# Learnability Project: PFA Phonotactic Learner


In [213]:
from pyfoma import FST, State

fish = "⋉"

def data_iterator(path):
    """Yield a word as a list of tokens"""
    with open (path, "r") as fin:
        for line in fin.readlines():
            yield line.split()
            
def make_alphabet(path_to_corpus) -> list:
    alph = []
    for word in data_iterator(path_to_corpus):
        for sym in word:
            if sym not in alph:
                alph.append(sym)
    return alph

def make_2_SL_dfa(alphabet:list) -> (FST, set[State]):
    """This function initializes a 2-SL PFA. All weights are set to 0 by default"""
    fst = FST()
    q0 = fst.initialstate
    q0.finalweight = 0
    q0.name = "q0"
    states = {q0,}
    
    # initialize all 42 states
    for symbol in alphabet:
        q = State()
        q.name = symbol
        q0.add_transition(q, symbol, 0)
        states.add(q)
        q.finalweight = 0
    
    # loopify the states
    states_no_q0 = set([s for s in states if s.name != "q0"])
    for state1 in states_no_q0:
        for state2 in states_no_q0:
            state1.add_transition(state2, state2.name, 0)
    
    fst.states      = states
    fst.finalstates = set(states)
    fst.alphabet    = set(alphabet)
    return fst
    
    
    


toy_alphabet = make_alphabet("data/LearningData.txt")
toy_2SL = make_2_SL_dfa(toy_alphabet)

In [228]:

for word in toy_2SL.apply("NaNaura", weights=True):
    print(word)


('NaNaura', 0.0)


##  notes

MLE(dfa, corpus) = dfa' 

create_SL2_dfa (alphabet

getalphabet(corpus) = set_of_letters 

Q = all strings of length less than k

I = "" 

F = Q

delta(q,a) = k-1 suffix of qa 

example: (a,b) = k-1 suffix of ab which is b (k=2)

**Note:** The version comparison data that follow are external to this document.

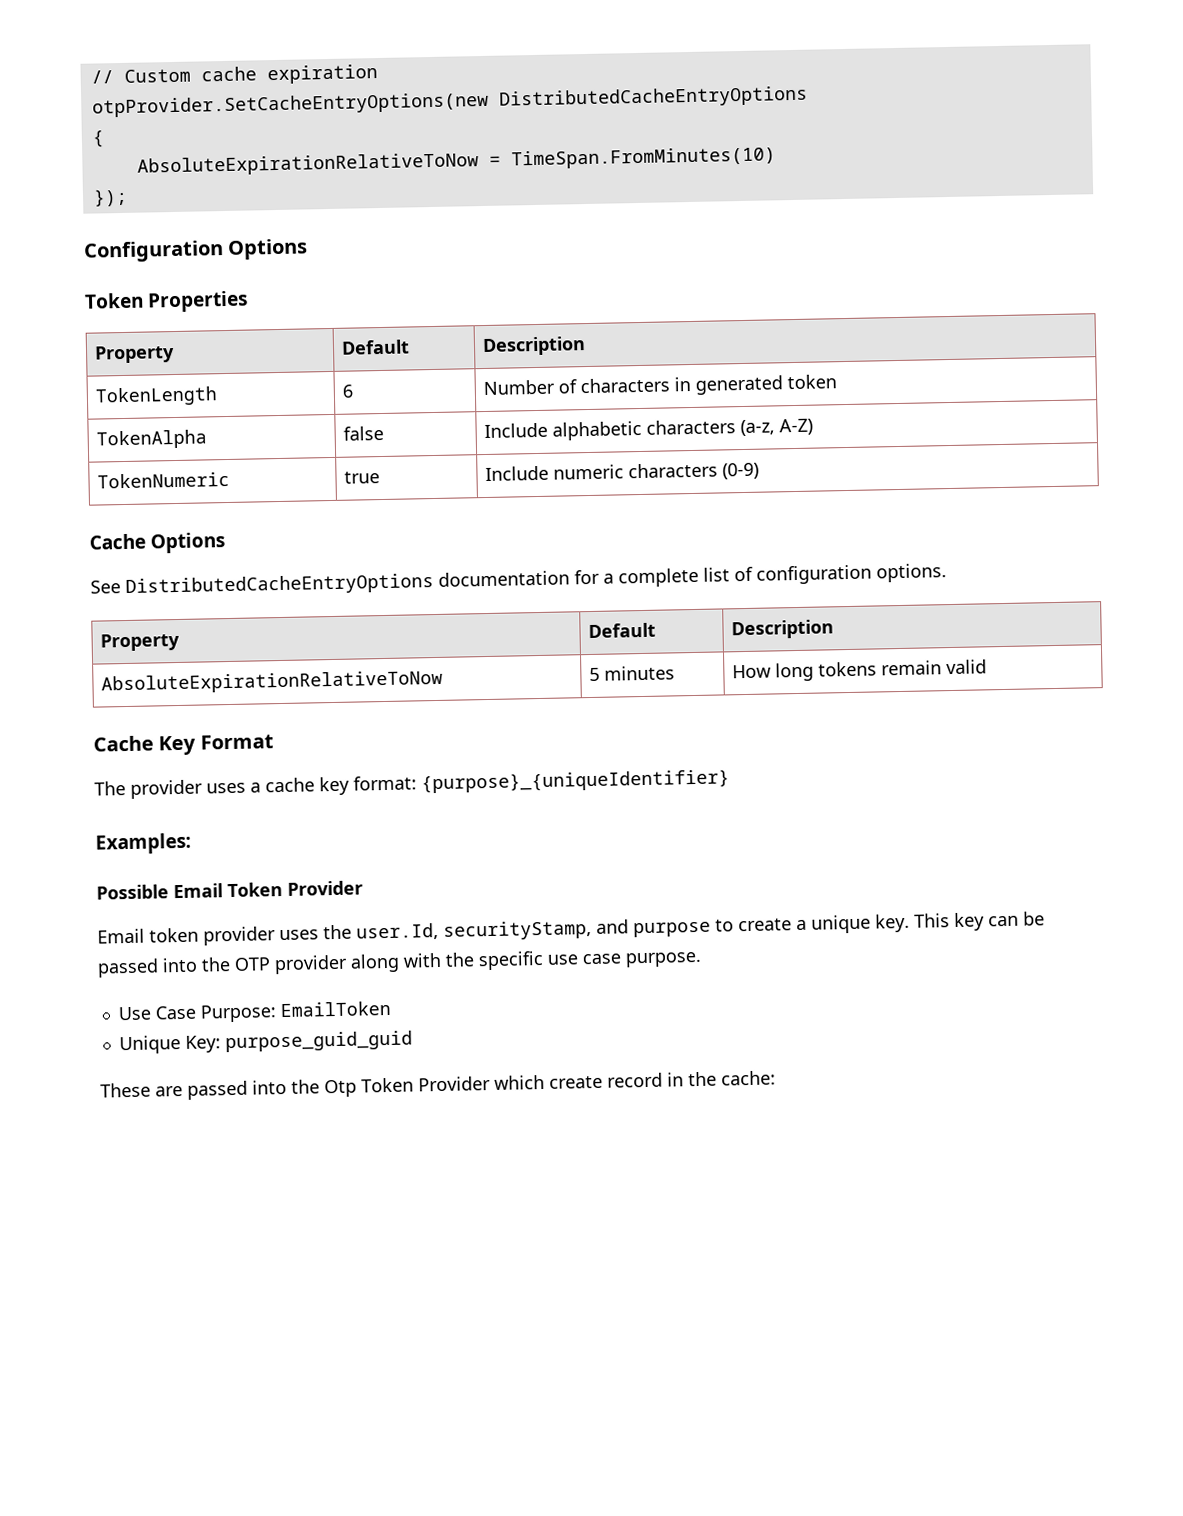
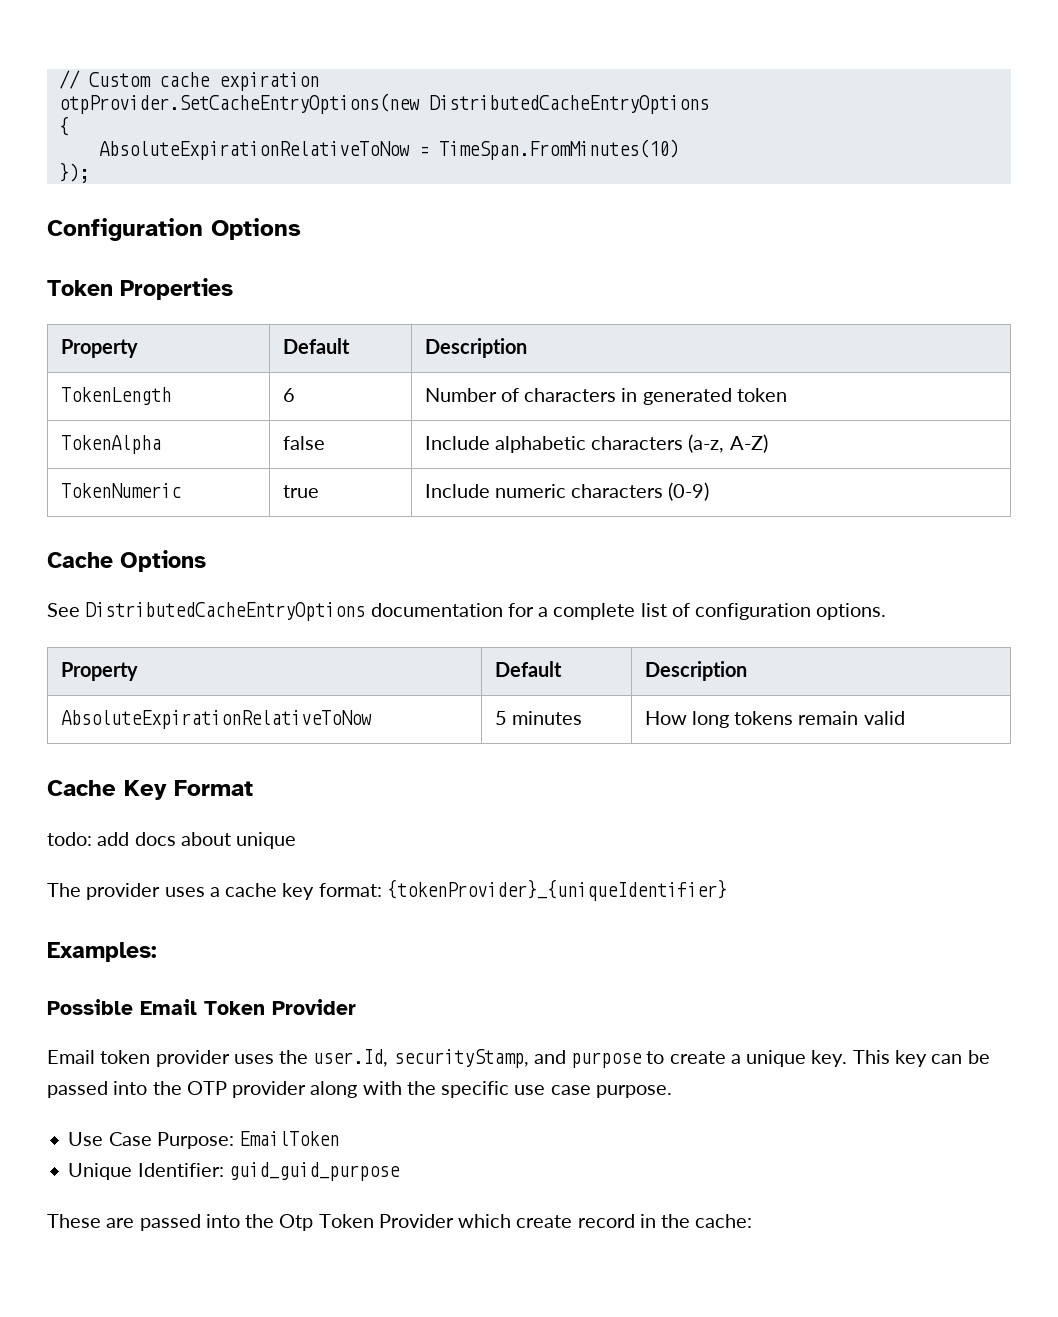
+ todo: add docs about unique
- The provider uses a cache key format: {purpose}_{uniqueIdentifier}
+ The provider uses a cache key format: {tokenProvider}_{uniqueIdentifier}
- Unique Key: purpose_guid_guid
+ Unique Identifier: guid_guid_purpose

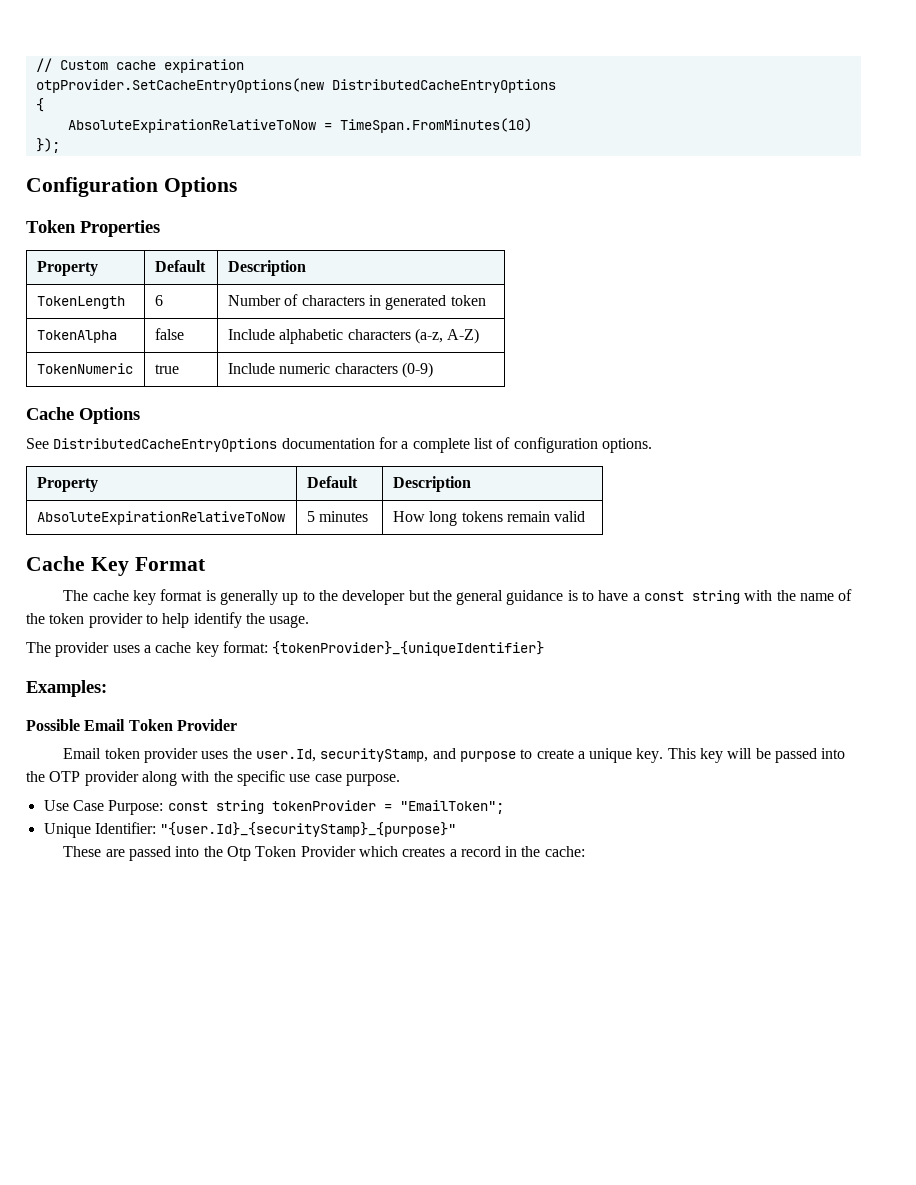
- todo: add docs about unique
+ The cache key format is generally up to the developer but the general guidance is to have a const string with the name of the token provider to help identify the usage.
- This key can be passed into the OTP provider along with the specific use case purpose.
+ This key will be passed into the OTP provider along with the specific use case purpose.
- Use Case Purpose: EmailToken
+ Use Case Purpose: const string tokenProvider = "EmailToken";
- Unique Identifier: guid_guid_purpose
+ Unique Identifier: "{user.Id}_{securityStamp}_{purpose}"
- These are passed into the Otp Token Provider which create record in the cache:
+ These are passed into the Otp Token Provider which creates a record in the cache:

Example; Suppose k=4. Then delta(aaa,b) = 3 suffix of aaab, which is aab 

Also if qa is of length less than k-1 than the k-1 suffix of qa is just qa 

3 suffix of aa is aa

BIGRAM: all possible states given alphabet (given k)

42 SP machines, 1 SL machine

### NOTE:
Multi-symbol labels get delimited by colons when displayed via `render`. So, "abc" -> "a:b:c" (for some really odd reason)